Declaring that the world stood at the 'third great moment of decision' of the 20th century, Mr Clinton called for a tearing down of trade barriers and said the economic health of the US was vital to the world. In his first foreign affairs address since becoming President last month, he said that there was 'no such thing as a purely domestic policy'.
'Will we repeat the mistakes of the 1920s and the 1930s by turning inward? Or will we repeat the successes of the 1940s and 1950s by reaching outward and improving ourselves as well?'
Mr Clinton, who has created an image of the 'domestic President', spelled out what he has been hinting at for months: that trade and economics will supplant security as the core components of US foreign policy. 'We still face, overarching everything else, this amorphous but profound challenge in the way humankind conducts its commerce.'
His speech, at the American University in Washington, also contained a barely disguised warning to Germany and Japan that they can expect direct pressure to stimulate their economies: 'You, too, must act as the engines of global prosperity.

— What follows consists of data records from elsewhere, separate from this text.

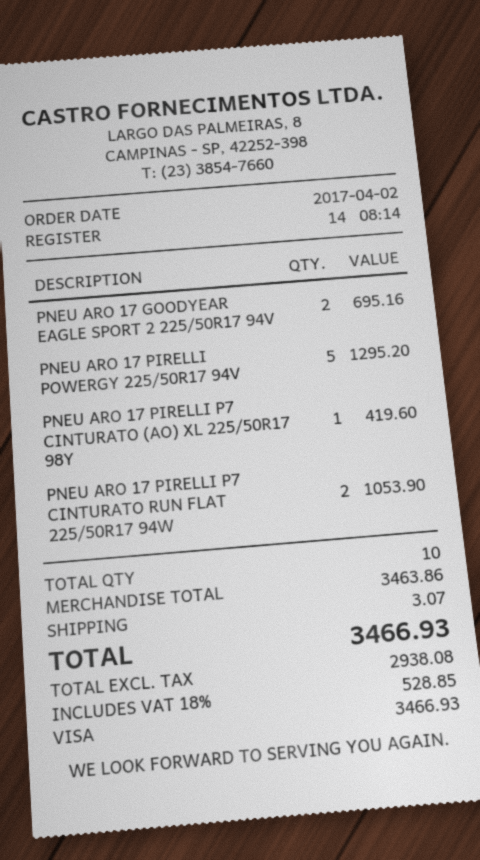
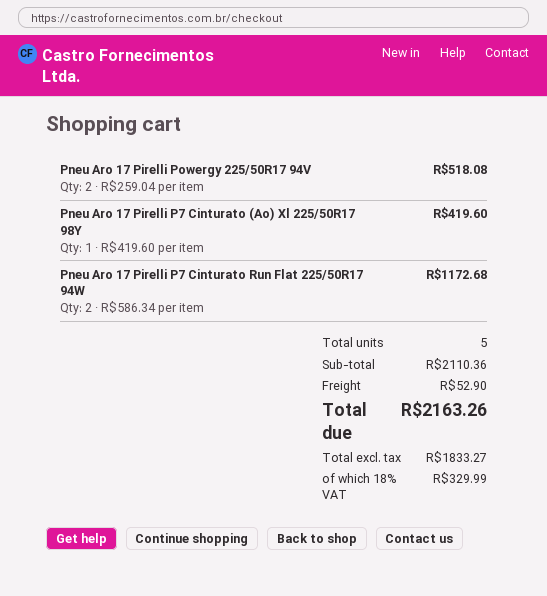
PNEU ARO 17 GOODYEAR EAGLE SPORT 2 225/50R17 94V: 2 for 695.16 -> none
PNEU ARO 17 PIRELLI POWERGY 225/50R17 94V: 5 for 1295.20 -> 2 for 518.08
PNEU ARO 17 PIRELLI P7 CINTURATO RUN FLAT 225/50R17 94W: 2 for 1053.90 -> 2 for 1172.68
total quantity: 10 -> 5
subtotal: 3463.86 -> 2110.36
shipping: 3.07 -> 52.90
net: 2938.08 -> 1833.27
tax: 18% = 528.85 -> 18% = 329.99
total: 3466.93 -> 2163.26

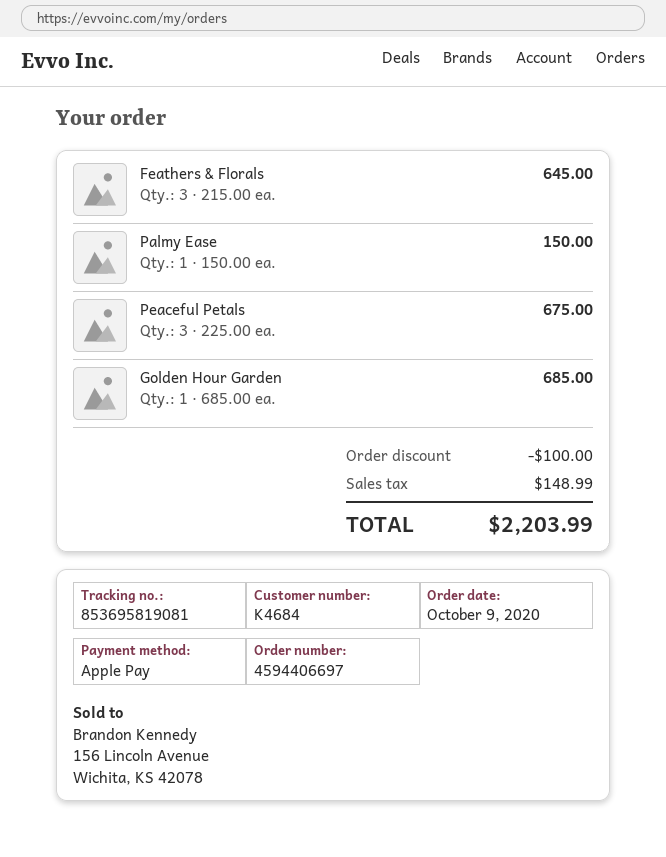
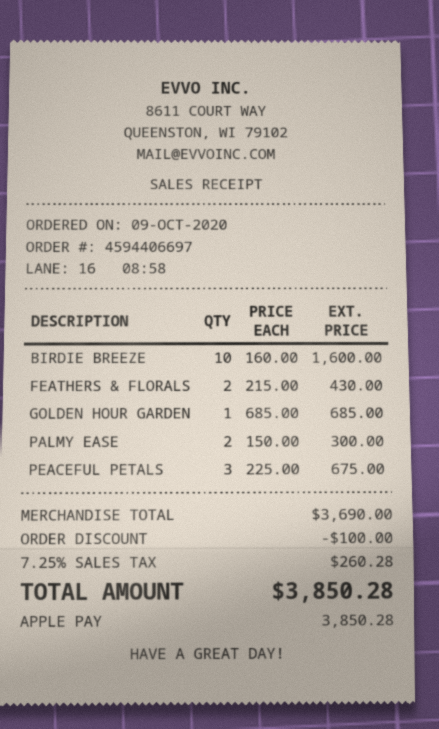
Feathers & Florals: 3 x 215.00 = 645.00 -> 2 x 215.00 = 430.00
Palmy Ease: 1 x 150.00 = 150.00 -> 2 x 150.00 = 300.00
BIRDIE BREEZE: none -> 10 x 160.00 = 1600.00
tax: 148.99 -> 260.28
total: 2203.99 -> 3850.28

'Our major partners must work harder and more closely with us to reduce interest rates, stimulate investment, reduce structural barriers to trade, and to restore robust global growth.'
In remarks aimed at today's meeting in London of finance ministers from the Group of Seven nations, Mr Clinton hinted also at the need to reform G7. 'We must look anew at institutions we use to chart our way in the global economy and ask whether they are serving our interests.' And looking ahead to the G7 summit of world leaders in Tokyo in July, he said he hoped he would be in a position to demonstrate that deficit-cutting efforts in America had begun.
Underlining the economic linkages further, he added: 'The world can't grow if America is in recession, but it will be difficult for us to grow coming out of this recovery unless we can spark a renewed round of growth in Europe and Japan. We have got to try to work more closely together.'
Improved monetary co-operation formed part of a five-point agenda for foreign economic relations.
Alongside it is the President's domestic economic plan, increased aid for Russia and for developing countries, and a commitment to free trade, starting with the conclusion of the Gatt negotiations, which had 'dragged on entirely too long'.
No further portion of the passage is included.